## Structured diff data
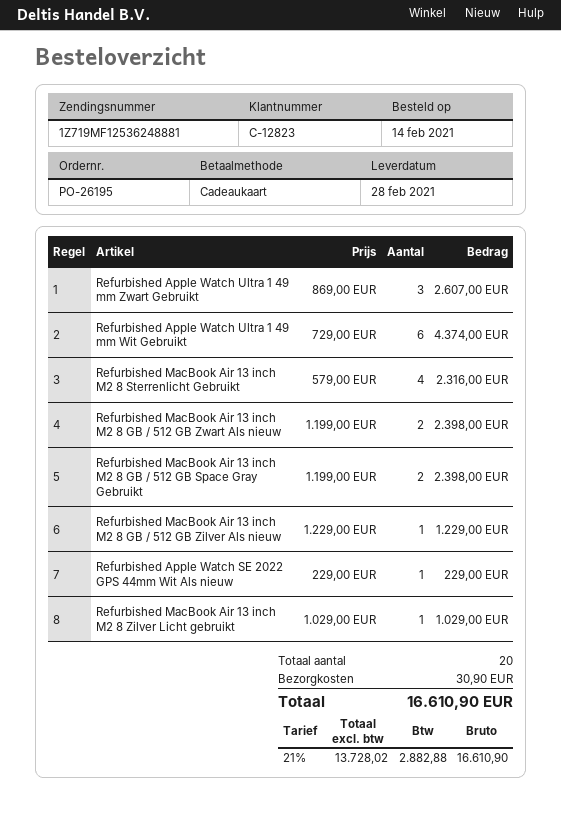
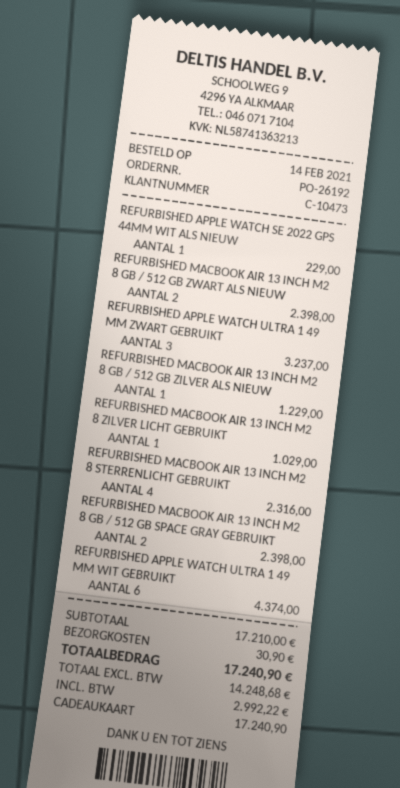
order number: PO-26195 -> PO-26192
customer number: C-12823 -> C-10473
Refurbished Apple Watch Ultra 1 49 mm Zwart Gebruikt: 3 for 2607.00 -> 3 for 3237.00
net: 13728.02 -> 14248.68
tax: 2882.88 -> 2992.22
total: 16610.90 -> 17240.90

## TO DO
Check every line above for the string "number" and copy those that have it.

## TASK ANSWER
order number: PO-26195 -> PO-26192
customer number: C-12823 -> C-10473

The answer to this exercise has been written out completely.